A Return Visit to Paris
Wallace Fowlie
PARIS, February 1966
My nineteenth trip to France, and the reasons for coming here are the same as they were on the first trip, in 1928, when I was nineteen: to use French as my daily language, and to become acquainted with what is new and significant in the Paris literary scene. In 1928, when I lived in Montparnasse, I faithfully read the sixteenth-century poets for my course with Professor Chamard at the Sorbonne, and I was totally unaware of the surrealist activities going on exactly at that time at Le Dome and La Coupole, La Rotonde and Le Select, which I passed every day. And since that time, whenever I teach the poems of Du Bellay, Ronsard, and Maurice Scève, I think of that impressive figure of Professor Chamard with his white beard, carefully enunciating his course in the Amphitheatre Richelieu.

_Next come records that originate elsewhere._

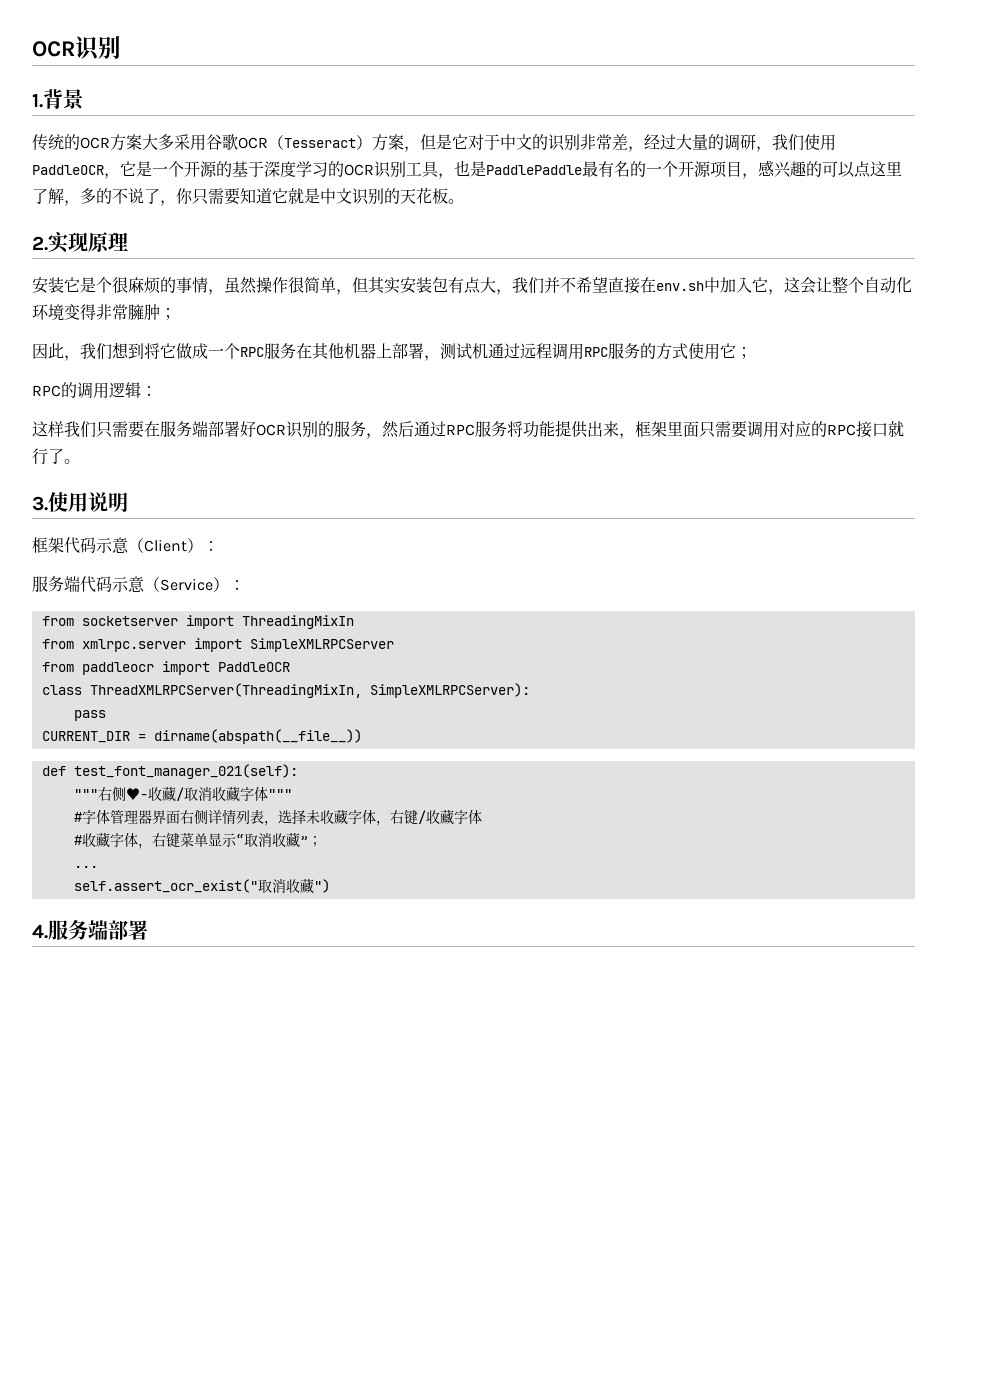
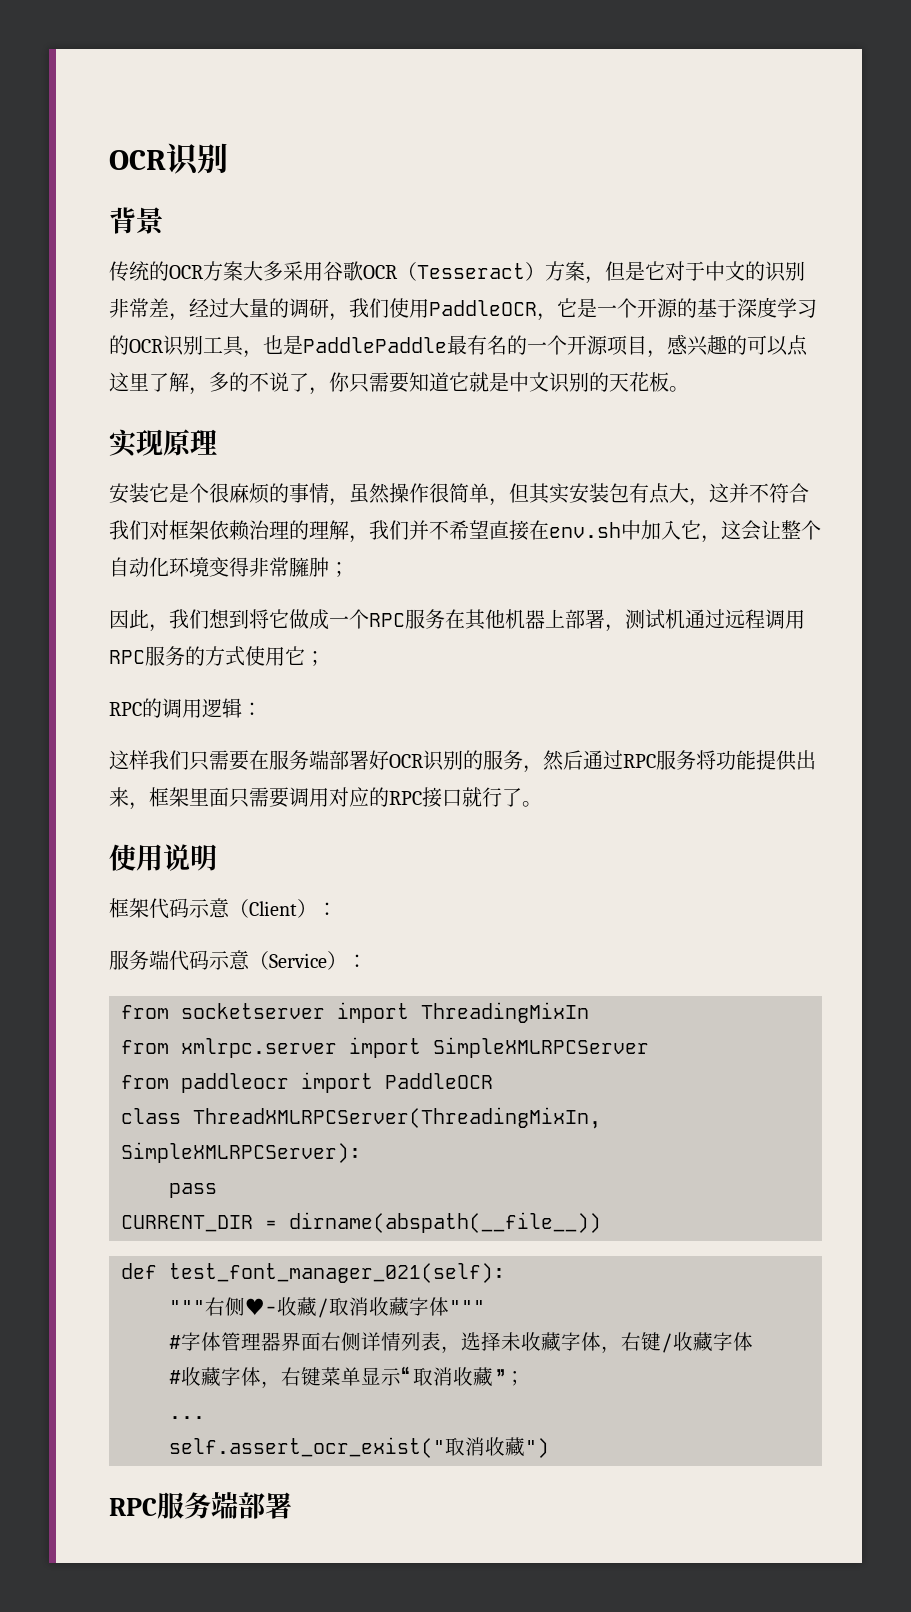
- 1.背景
+ 背景
- 2.实现原理
+ 实现原理
- 安装它是个很麻烦的事情，虽然操作很简单，但其实安装包有点大，我们并不希望直接在env.sh中加入它，这会让整个自动化环境变得非常臃肿；
+ 安装它是个很麻烦的事情，虽然操作很简单，但其实安装包有点大，这并不符合我们对框架依赖治理的理解，我们并不希望直接在env.sh中加入它，这会让整个自动化环境变得非常臃肿；
- 3.使用说明
+ 使用说明
- 4.服务端部署
+ RPC服务端部署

And also, when I try to teach the theories of André Breton and the poems of Robert Desnos, I recall my ignorance and innocence of 1928, when I was living in close proximity to those young men, not very much older than myself, who were actively formulating and demonstrating a literary movement that has held my attention ever since 1947, when Dean McKeon at the University of Chicago asked me to prepare a public course of lectures and gave me exactly two minutes in which to choose the subject. I blurted out "surrealism" because I was most ignorant of that aspect of the twentieth century!